Omar Youm accueille favorablement l’avancée du Sénégal vers un nouvel accord avec le Fonds monétaire international (FMI), après près de deux années qu’il décrit comme une période marquée par les hésitations, les déclarations contradictoires et une communication économique parfois approximative.

Selon l’ancien ministre, cette évolution intervient quelques mois après le changement de gouvernement et l’émergence d’un discours qu’il juge davantage responsable face aux contraintes économiques et financières auxquelles le pays est confronté. Il considère cette nouvelle orientation comme le retour à une approche fondée sur la rationalité et la prise en compte des réalités économiques, plutôt que sur des promesses de solutions miracles.

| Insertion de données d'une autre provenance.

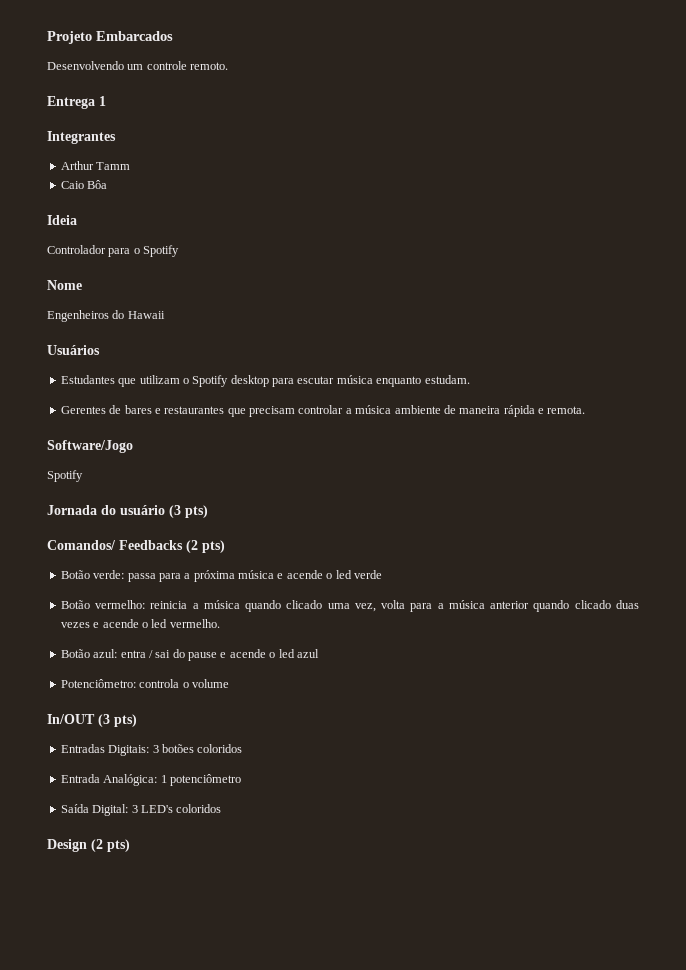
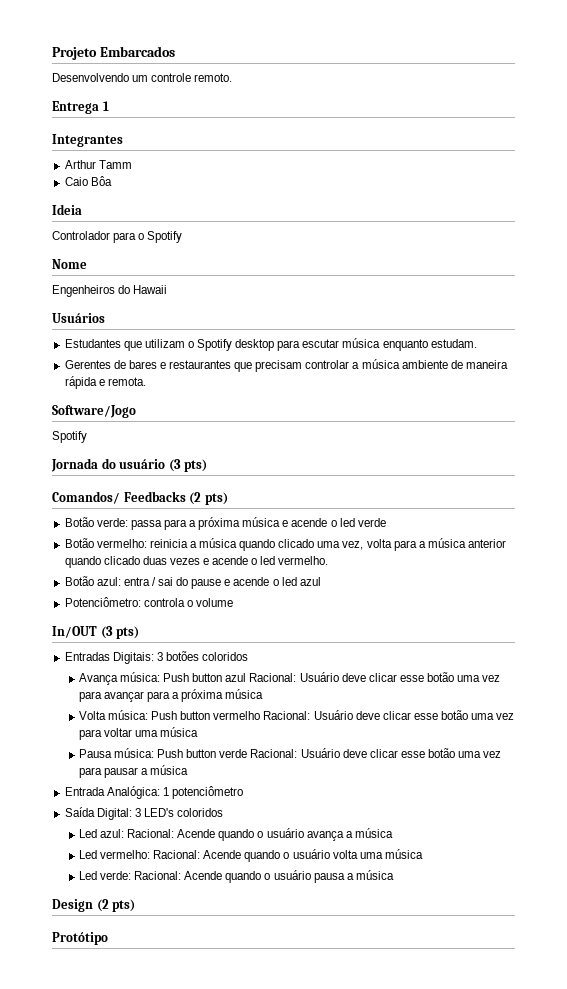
+ Avança música: Push button azul Racional: Usuário deve clicar esse botão uma vez para avançar para a próxima música
+ Volta música: Push button vermelho Racional: Usuário deve clicar esse botão uma vez para voltar uma música
+ Pausa música: Push button verde Racional: Usuário deve clicar esse botão uma vez para pausar a música
+ Led azul: Racional: Acende quando o usuário avança a música
+ Led vermelho: Racional: Acende quando o usuário volta uma música
+ Led verde: Racional: Acende quando o usuário pausa a música
+ Protótipo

Pour Omar Youm, le Sénégal devait avant tout rétablir la confiance avec le FMI ainsi qu’avec la communauté financière internationale, dont l’appui demeure important pour accompagner le développement du pays dans des conditions soutenables. Cette orientation, rapportée par Senegal7, n’exclut toutefois pas le recours à des mécanismes de financement endogènes, à condition que ceux-ci soient soigneusement étudiés et conçus avec prudence.

Sur le plan institutionnel, les services du FMI et les autorités sénégalaises sont parvenus à un accord au niveau des services portant sur un nouvel arrangement de 36 mois au titre de la Facilité élargie de crédit. Le financement envisagé s’élève à environ 2,2 milliards de dollars et doit contribuer au soutien du programme de réformes économiques et financières du Sénégal pour la période 2026-2029.

Cet accord reste toutefois soumis à l’approbation de la direction du FMI et de son conseil d’administration.

La prochaine étape consistera désormais à examiner les contours précis du programme ainsi que ses implications pour l’économie nationale. Omar Youm évoque notamment la mobilisation de nouvelles recettes, la réduction de certaines dépenses publiques et la rationalisation des subventions. Des efforts supplémentaires pourraient également être demandés aux ménages sénégalais et aux entreprises.

Au-delà de l’annonce de l’accord, l’enjeu sera donc de mesurer concrètement son impact sur les finances publiques, l’activité économique et le pouvoir d’achat, tout en veillant à préserver les conditions nécessaires à une croissance durable.